Tue, 29 Jun 2004
India, Inc.
Just got back from my third trip to India. I've been working with
Rediff on Rediffmail for going on
five years. When I first went there, they
had 125K users. When I left ten days later, they had 143K users. Now
they're pushing 30M users if they're not there already, with terabytes
and terabytes of disks spinning and servers and servers handing out
webmail.
On my first visit, we were troubled by two strikes. One was
actually not so bad, as it was the taxis and I had a company car and
driver (if you can drive in Mumbai, you can drive
in Boston; the converse is not a given) at my disposal. Without
the badly-tuned diesel taxis on the road, the air cleaned up
first-rate. But still, Mumbai basically shut down for the day, and
the taxi drivers made their point.
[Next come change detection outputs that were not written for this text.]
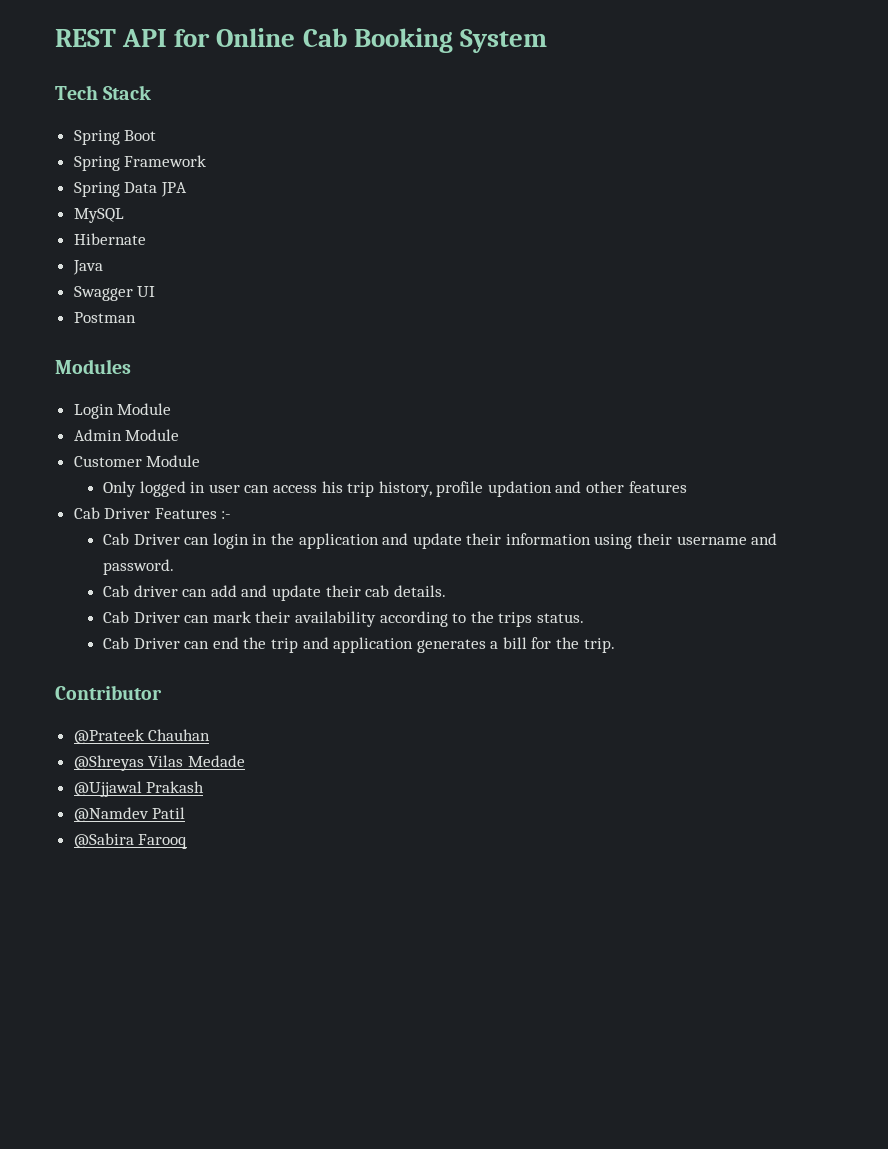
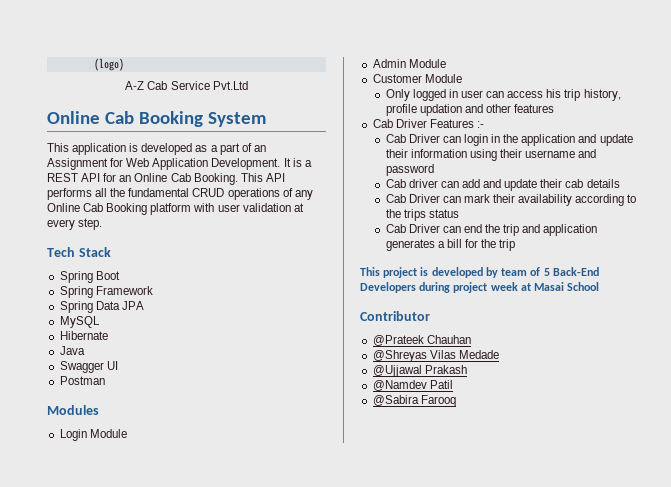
- REST API for Online Cab Booking System
+ (logo)
+ A-Z Cab Service Pvt.Ltd
+ Online Cab Booking System
+ This application is developed as a part of an Assignment for Web Application Development. It is a REST API for an Online Cab Booking. This API performs all the fundamental CRUD operations of any Online Cab Booking platform with user validation at every step.
- Cab Driver can login in the application and update their information using their username and password.
+ Cab Driver can login in the application and update their information using their username and password
- Cab driver can add and update their cab details.
+ Cab driver can add and update their cab details
- Cab Driver can mark their availability according to the trips status.
+ Cab Driver can mark their availability according to the trips status
- Cab Driver can end the trip and application generates a bill for the trip.
+ Cab Driver can end the trip and application generates a bill for the trip
+ This project is developed by team of 5 Back-End Developers during project week at Masai School

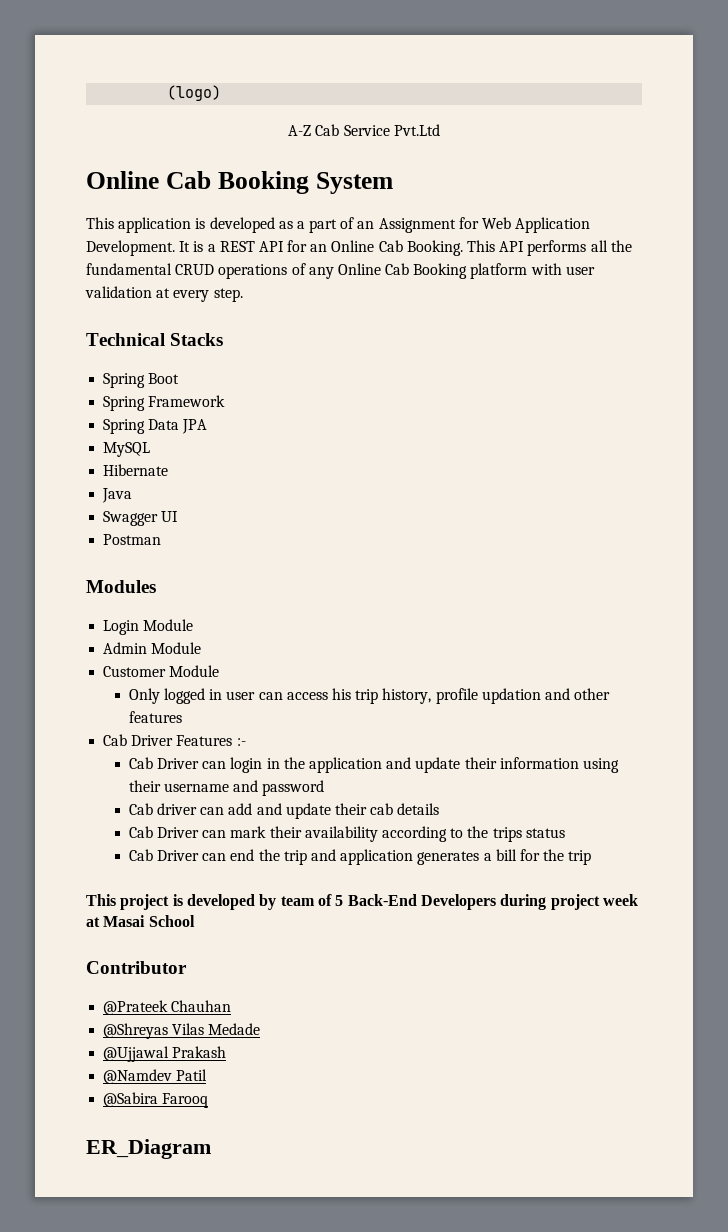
- Tech Stack
+ Technical Stacks
+ ER_Diagram

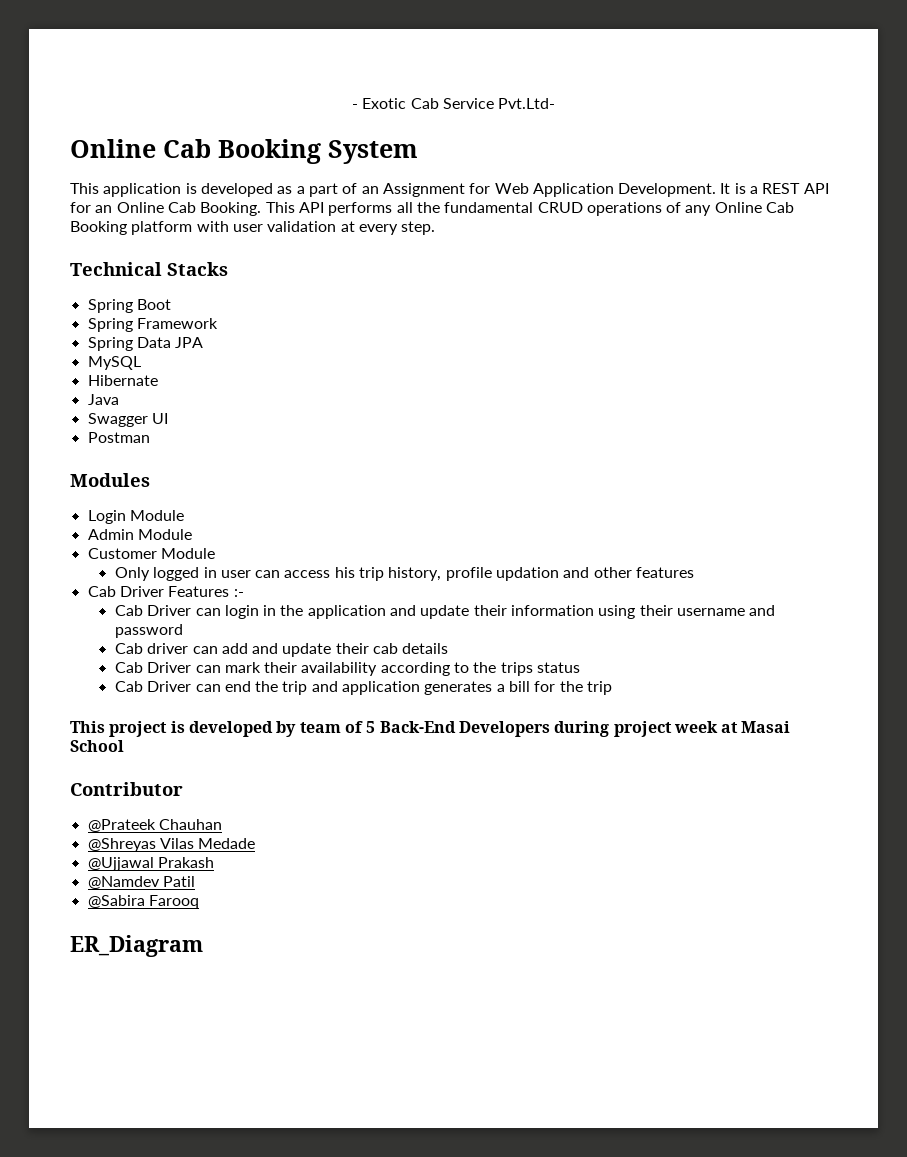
- (logo)
- A-Z Cab Service Pvt.Ltd
+ - Exotic Cab Service Pvt.Ltd-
Similarly, truck drivers went on
strike the same week, and delayed shipment of the servers we needed
for the cluster.
The strikes were caused by the government trying to increase the
price of diesel fuel to match the market price they had to purchase it
at. Clearly, it was the opinion of the strikers that they should not
be subject to market discipline. Perhaps if they were, the taxi
drivers would have taken their taxis in for a tune-up to increase
their fuel efficiency. Pollution is not just trespass, it's waste.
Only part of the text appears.